On 2 June 2020, Judge N Davis, sitting in the Gauteng Division of the High Court, handed down a judgment declaring invalid the regulations made by the Minister of Co-operative Governance and Traditional Affairs in terms of the Disaster Management Act, 57 of 2002. An application had been brought by one Reyno Dawid de Beer and a voluntary community association known as the Liberty Fighters Network. Another non-profit organisation, the Hola Bon Renaissance Foundation, also addressed the Court as an "amicus curiae".

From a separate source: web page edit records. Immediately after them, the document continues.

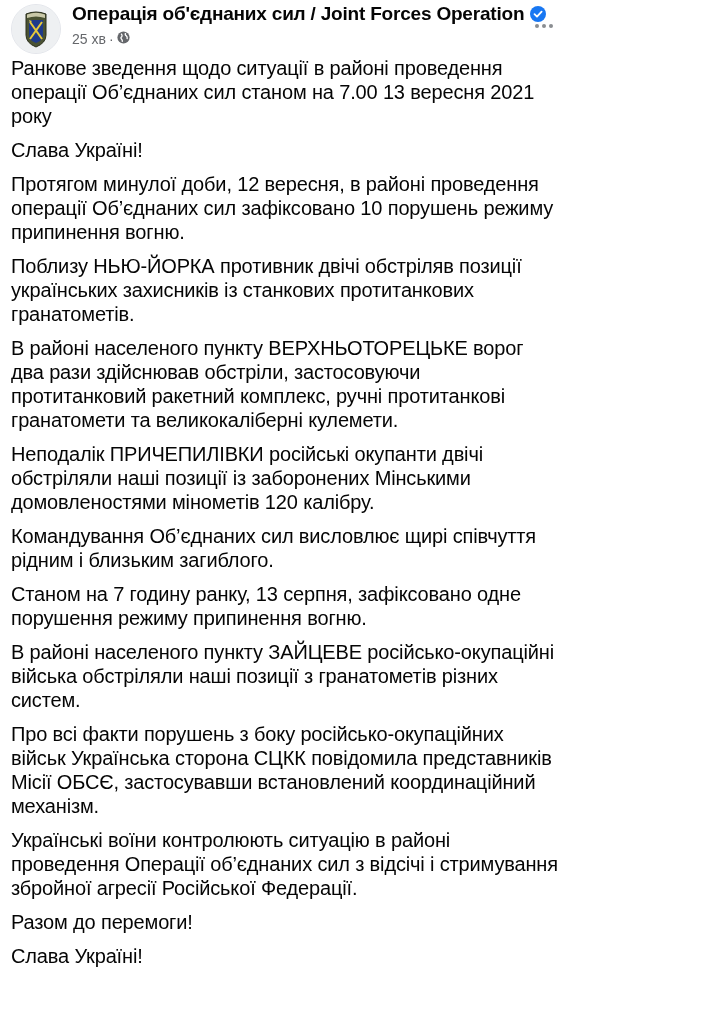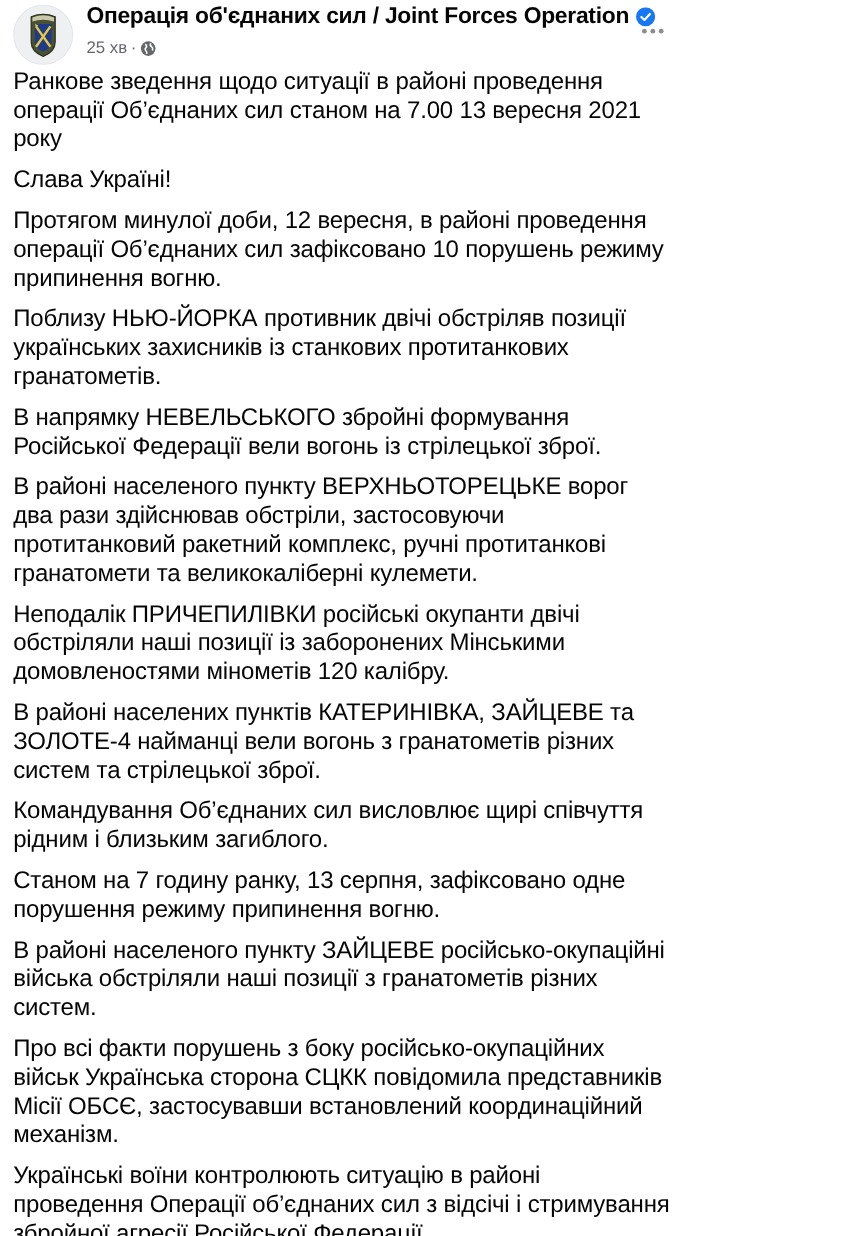--- a/index.html
+++ b/index.html
@@ -4,21 +4,21 @@
   <style>
     html, body { margin:0; padding:0; background:#ffffff; }
     body { width:722px; height:1030px; overflow:hidden; font-family:"Liberation Sans", sans-serif; color:#050505; }
     .post { position:relative; width:572px; }
     .header { position:relative; height:56px; }
     .avatar { position:absolute; left:11px; top:4px; width:48px; height:48px; border-radius:50%; background:#f0f2f5; border:1px solid #e4e6eb; overflow:hidden; }
     .avatar svg { display:block; }
     .name-row { position:absolute; left:72px; top:3px; display:flex; align-items:center; }
     .name { font-size:19px; font-weight:bold; color:#050505; letter-spacing:-0.2px; white-space:nowrap; }
     .verified { margin-left:6px; width:16px; height:16px; }
-    .meta-row { position:absolute; left:72px; top:31px; display:flex; align-items:flex-end; font-size:14px; color:#65676b; }
+    .meta-row { position:absolute; left:72px; top:31px; display:flex; align-items:flex-start; font-size:14px; color:#65676b; }
     .meta-row .sep { margin:0 3px; }
     .globe { width:13px; height:13px; }
     .more { position:absolute; right:12px; top:16px; width:32px; height:20px; display:flex; align-items:center; justify-content:center; gap:3px; cursor:pointer; }
     .more span { width:4px; height:4px; border-radius:50%; background:#8a8d91; display:block; }
     .body { padding:0 14px 0 11px; font-size:20px; line-height:24px; letter-spacing:-0.15px; }
     .body p { margin:0 0 10px 0; }
   </style>
 </head>
 <body>
 
@@ -56,24 +56,22 @@
       <span></span>
       <span></span>
     </div>
   </div>
 
   <div class="body">
     <p>Ранкове зведення щодо ситуації в районі проведення операції Об’єднаних сил станом на 7.00 13 вересня 2021 року</p>
     <p>Слава Україні!</p>
     <p>Протягом минулої доби, 12 вересня, в районі проведення операції Об’єднаних сил зафіксовано 10 порушень режиму припинення вогню.</p>
     <p>Поблизу НЬЮ-ЙОРКА противник двічі обстріляв позиції українських захисників із станкових протитанкових гранатометів.</p>
-    <p>В напрямку НЕВЕЛЬСЬКОГО збройні формування Російської Федерації вели вогонь із стрілецької зброї.</p>
     <p>В районі населеного пункту ВЕРХНЬОТОРЕЦЬКЕ ворог два рази здійснював обстріли, застосовуючи протитанковий ракетний комплекс,  ручні протитанкові гранатомети та великокаліберні кулемети.</p>
     <p>Неподалік ПРИЧЕПИЛІВКИ російські окупанти двічі обстріляли наші позиції із заборонених Мінськими домовленостями мінометів 120 калібру.</p>
-    <p>В районі населених пунктів КАТЕРИНІВКА, ЗАЙЦЕВЕ та ЗОЛОТЕ-4  найманці вели вогонь з гранатометів різних систем та стрілецької зброї.</p>
     <p>Командування Об’єднаних сил висловлює щирі співчуття рідним і близьким загиблого.</p>
     <p>Станом на 7 годину ранку, 13 серпня, зафіксовано одне порушення режиму припинення вогню.</p>
     <p>В районі населеного пункту ЗАЙЦЕВЕ російсько-окупаційні війська обстріляли наші позиції з гранатометів різних систем.</p>
     <p>Про всі факти порушень з боку російсько-окупаційних військ Українська сторона СЦКК повідомила представників Місії ОБСЄ, застосувавши встановлений координаційний механізм.</p>
     <p>Українські воїни контролюють ситуацію в районі проведення Операції об’єднаних сил з відсічі і стримування збройної агресії Російської Федерації.</p>
     <p>Разом до перемоги!</p>
     <p>Слава Україні!</p>
   </div>
 </div>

In his judgement, Judge Davis ruled that the manner in which the Regulations curtailed the constitutional rights of the public (in particular the rights to freedom of movement, association and economic activity) bore no rational relationship to the objective the Regulations the intended to achieve, namely to slow the rate of infection and curtail the spread of the COVID-19 virus. He upheld the declaration of a state of emergency by the Minister, but declared the Regulations invalid, with the exception of:

  • Regulation 36 (prohibiting eviction from residential premises)
  • Regulation 38 (prohibiting initiation practices)
  • Regulations 39(2)(d) and (e) (closure of night clubs and casinos); and
  • Regulation 41 (closure of national borders)

The Minister has been given a period of 14 days to review, amend and republish the Regulations "with due consideration for the limitation each regulation has on the rights guaranteed in the Bill of Rights contained in the Constitution". During this period the Alert Level 3 lockdown regulations published on 28 May will remain in effect.

The Court expressly did not deal with the prohibition on the sale of tobacco products during the lockdown, noting that it is the subject of another application to be heard in the near future.